Lastly, Mr. Dillard proposes that his alleged defamatory communications are protected under the Tennessee Public Participation Act ("TPPA"), Tennessee Code Annotated § 20-17-101 et seq. , Tennessee's new "anti-SLAPP" statute. See generally Todd Hambidge et al., Speak Up. Tennessee's New Anti-SLAPP Statute Provides Extra Protections to Constitutional Rights , 55 Tenn. B.J. 14, 14 (Sept. 2019) ("Tennessee recently adopted a Strategic Lawsuit Against Public Participation (‘Anti-SLAPP’) statute[.]"). The first anti-SLAPP statutes originated in the 1980s, as a response to "an increasing number of lawsuits that were filed for the purpose of discouraging the exercise of constitutional rights, often intended to silence speech in opposition to monied interests rather than to vindicate a plaintiffs [sic] rights." Id. at 15. These lawsuits, which have come to be known as "SLAPPs," " ‘masquerade as ordinary lawsuits’ and may include myriad causes of action, including defamation, interference with contractual rights or prospective economic advantage, and malicious prosecution." Sandholm v. Kuecker , 356 Ill.Dec. 733, 962 N.E.2d 418, 428 (Ill. 2012) (quoting Kathryn W. Tate, California's Anti–SLAPP Legislation: A Summary of and Commentary on Its Operation and Scope , 33 Loy. L.A. L. Rev. 801, 804–05 (2000) ). "[T]he point of the anti-SLAPP statute is that you have a right not to be dragged through the courts because you exercised your constitutional rights." Liberty Synergistics Inc. v. Microflo Ltd. , 718 F.3d 138, 147 (2d Cir. 2013) (quotation omitted).

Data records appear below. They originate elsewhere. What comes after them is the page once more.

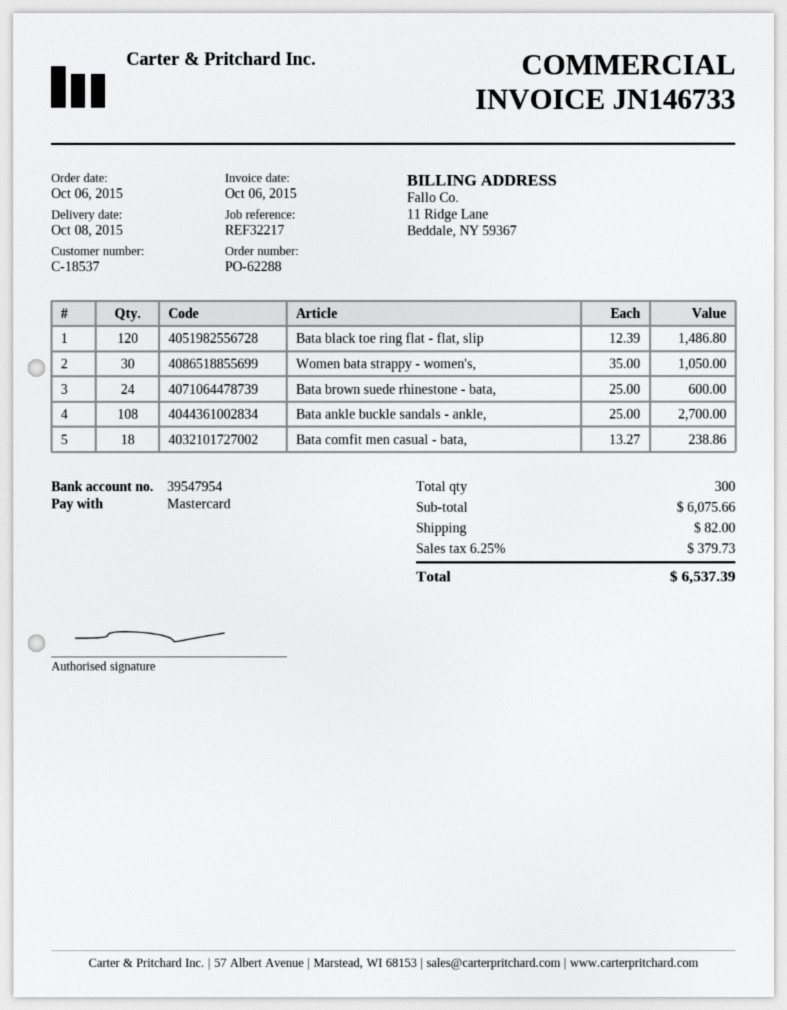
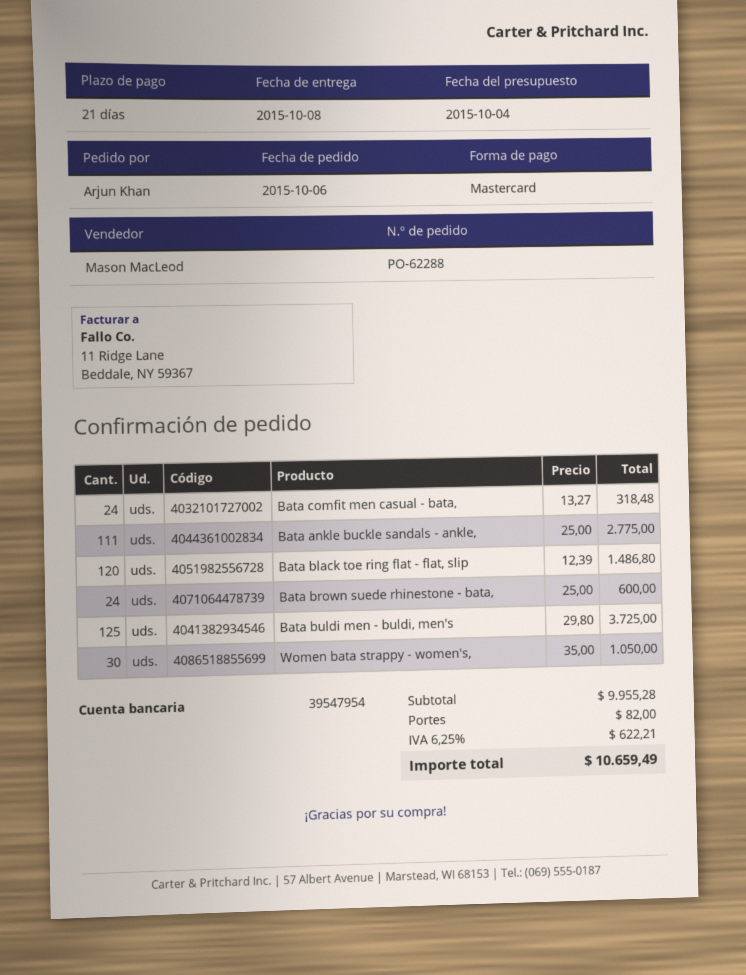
Bata ankle buckle sandals - ankle,: 108 x 25.00 = 2700.00 -> 111 x 25.00 = 2775.00
Bata comfit men casual - bata,: 18 x 13.27 = 238.86 -> 24 x 13.27 = 318.48
Bata buldi men - buldi, men's: none -> 125 x 29.80 = 3725.00
subtotal: 6075.66 -> 9955.28
tax: 6.25% = 379.73 -> 6.25% = 622.21
total: 6537.39 -> 10659.49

Similarly, the TPPA's purpose "is to encourage and safeguard the constitutional rights of person to petition, to speak freely, to associate freely, and to participate in government to the fullest extent permitted by law." Tenn. Code Ann. § 20-17-102. Under the TPPA, "[i]f a legal action is filed in response to a party's exercise of the right of free speech, right to petition, or right of association, that party may petition the court to dismiss the legal action." Id. § 20-17-104(a). The defendant carries the burden of establishing "a prima facie case that a legal action against [him] is based on, relates to, or is in response to that party's exercise of the right to free speech, right to petition, or right of association." Id. § 20-17-105(a). If the defendant satisfies this burden, a court must dismiss the action with prejudice unless the plaintiff can establish a prima facie case for each of the elements of his claims. Id. The Court therefore will begin by addressing whether Mr. Dillard has discharged his initial burden under the TPPA. In relying on the TPPA, Mr. Dillard argues that Ms. Dillard's suit implicates three of the constitutional rights that the TPPA protects: his right to petition, his right to participate in government, and his right to free speech. [Def.’s Mem. at 7–9].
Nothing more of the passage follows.